Deploy WAR file to Tomcat 10.1.20
 $ cp samples/spring-session-demo/spring-session-demo-war/target/spring-session-demo.war /path/to/apache-tomcat-10.1.20/webapps

The application should start up and connect to the Coherence server instance. You can then access the application at

Spring Session Demo
Figure 1. Spring Session Demo

The invoked HelloController will display a simple counter that is incremented with each request and whose value is stored in the HTTP Session.

4. Session Expiration Strategies

When dealing with the expiration of cache entries, you generally have 2 options in Coherence:

  • Set the expiration time for each put operation explicitly

  • Configure caches in your coherence-cache-config.xml file

When you define a session timeout via the application, for example @EnableCoherenceHttpSession(sessionTimeoutInSeconds = 1000), the session expiration will be set for each put-operation in CoherenceIndexedSessionRepository.

If not set in the application, Coherence Spring will expire HTTP session caches in 1800 seconds (30 minutes).

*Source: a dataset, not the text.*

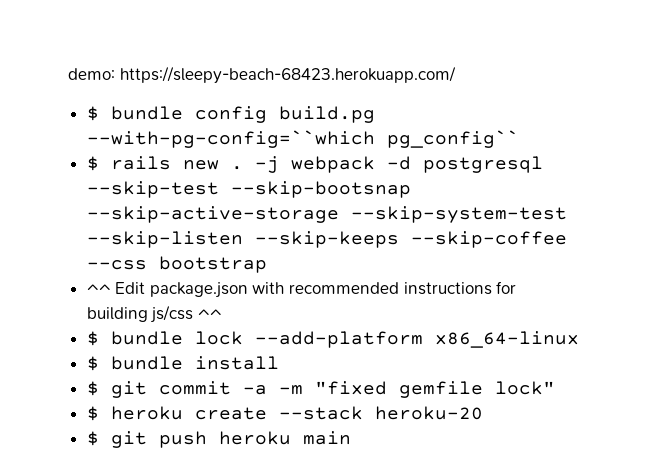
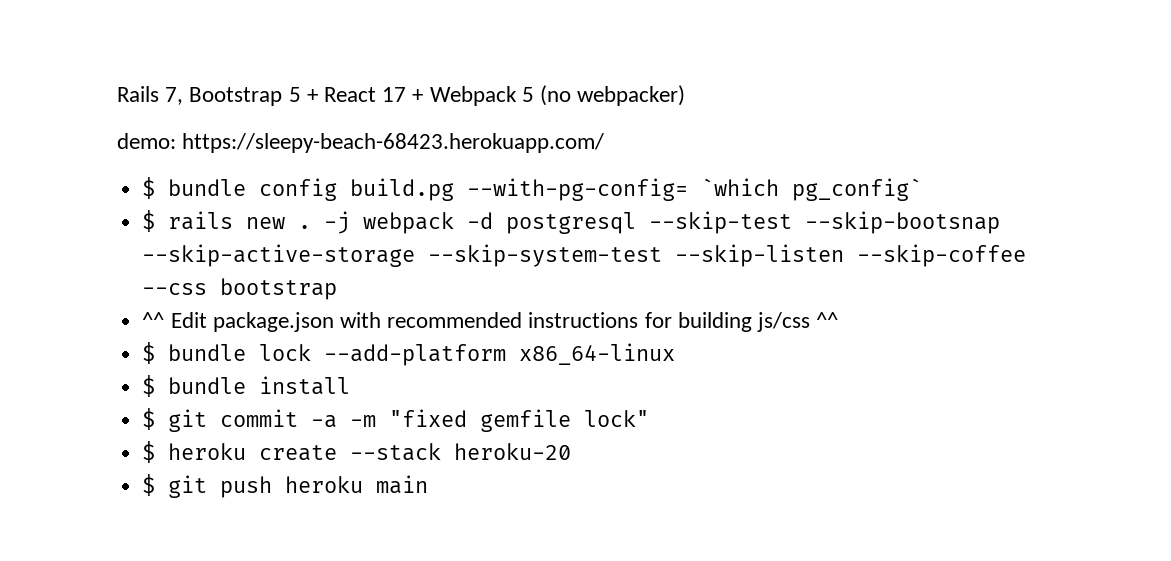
(68, 74) none -> [117,85,686,106] Rails 7, Bootstrap 5 + React 17 + Webpack 5 (no webpacker) //
[86,130,519,148] --with-pg-config=``which pg_config`` -> [467,178,923,201] --with-pg-config= `which pg_config`
[254,231,399,248] --skip-keeps -> (845, 255) none

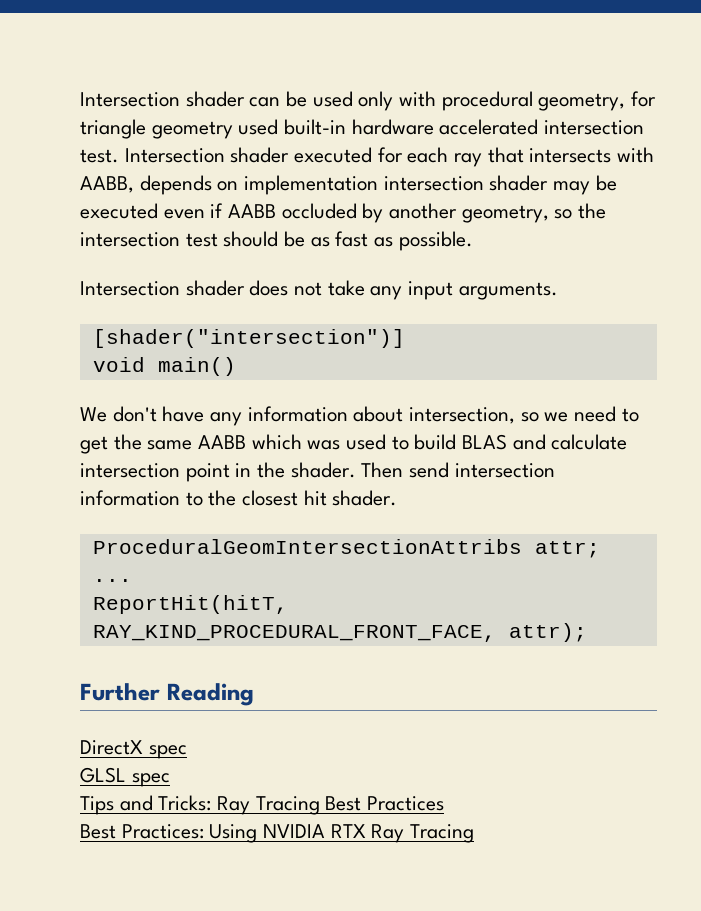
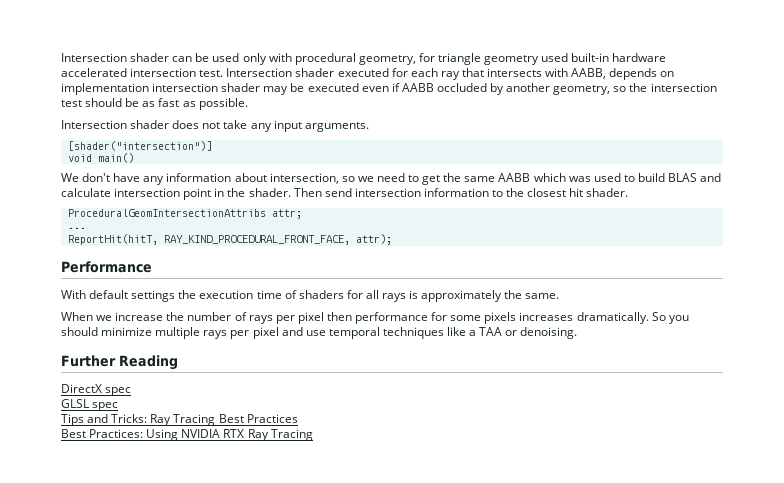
(587, 632) none -> [61,261,152,273] [61,290,560,302] [61,312,689,324] [61,327,578,339] // Performance // With default settings the execution time of shaders for all rays is approximately the same. // When we increase the number of rays per pixel then performance for some pixels increases dramatically. So you should minimize multiple rays per pixel and use temporal techniques like a TAA or denoising.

If you rather prefer defining the session expiration timeouts in your coherence-cache-config.xml file, you should set the session timeout in the application to 0, for instance @EnableCoherenceHttpSession(sessionTimeoutInSeconds = 0). That way, put operations will never to set an expiration value for the cache entry. You can then set the expiry-delay cache configuration element for your cache in the coherence-cache-config.xml file.

In regard to the question, whether one strategy or the other strategy is preferable: It is mostly a matter of preference. You do have, however, a bit more control when configuring expiration logic via the coherence-cache-config.xml file, as you have the ability to define custom eviction policies.

For more information, please consult the respective chapter on Controlling the Growth of a Local Cache in the Coherence reference guide.

The underlying expiry delay parameter in Coherence is defined as an integer and is expressed in milliseconds. Therefore, the maximum amount of time can never exceed Integer.MAX_VALUE (2147483647) milliseconds or approximately 24 days.